**PROBLEM TO SOLVE:** In the listing below, how many lines include "none"? Give the number and no other text.

---------- DATA

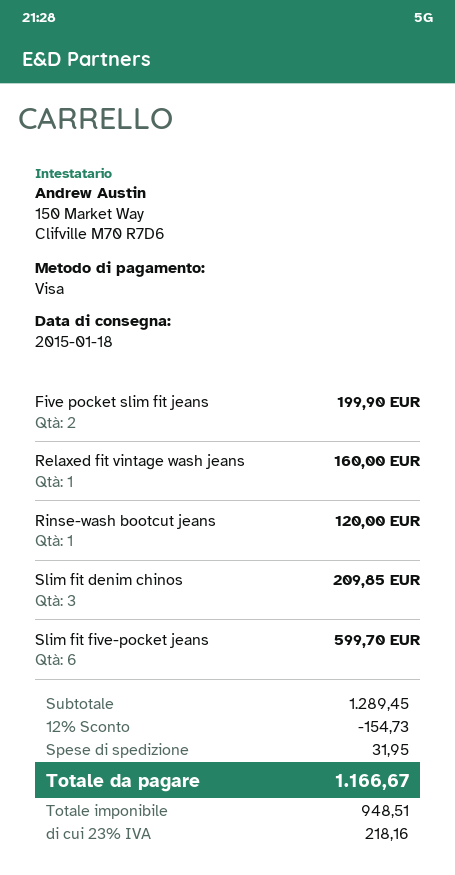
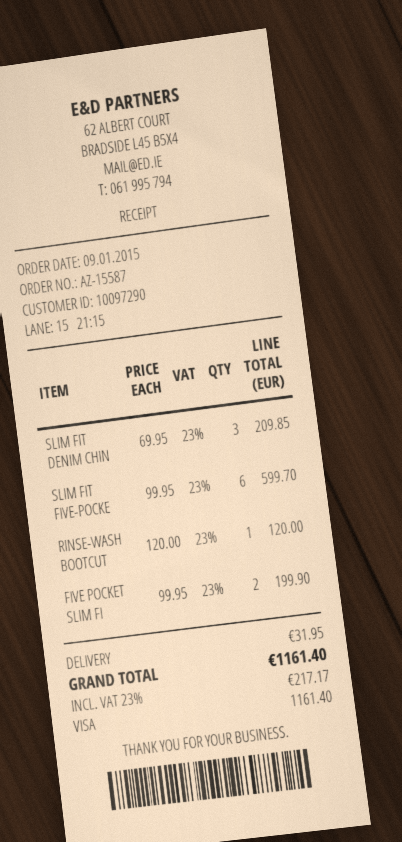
Relaxed fit vintage wash jeans: 1 for 160.00 -> none
discount: 12% = 154.73 -> none
tax: 23% = 218.16 -> 23% = 217.17
total: 1166.67 -> 1161.40

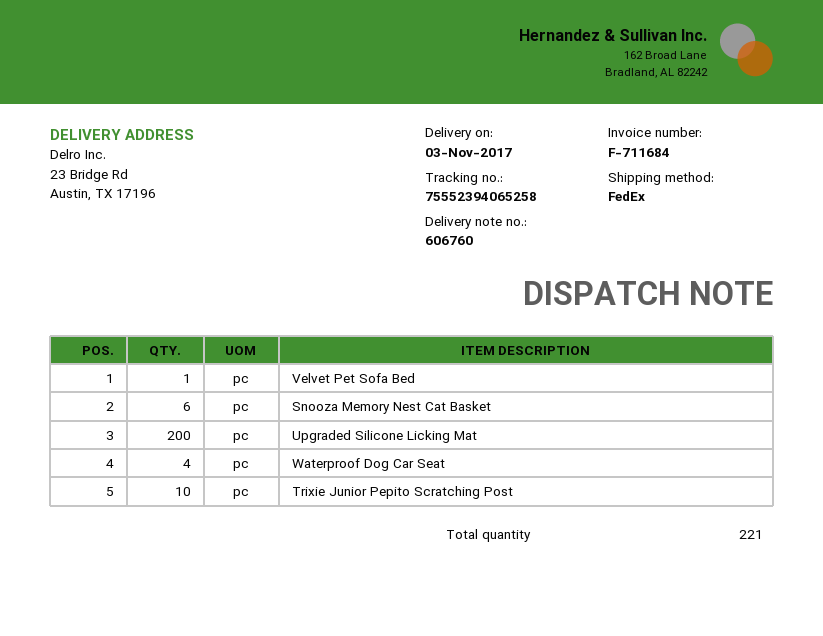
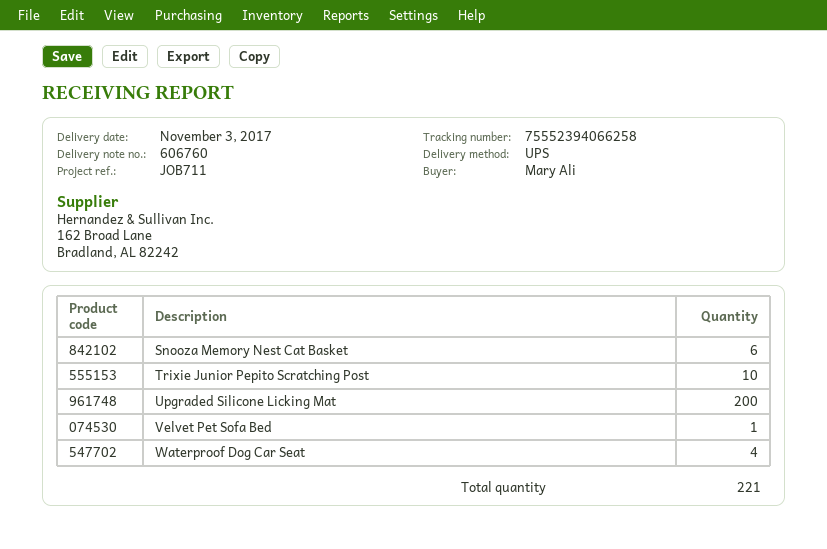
shipping method: FedEx -> UPS
tracking number: 75552394065258 -> 75552394066258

--------------------

**ANSWER:** 2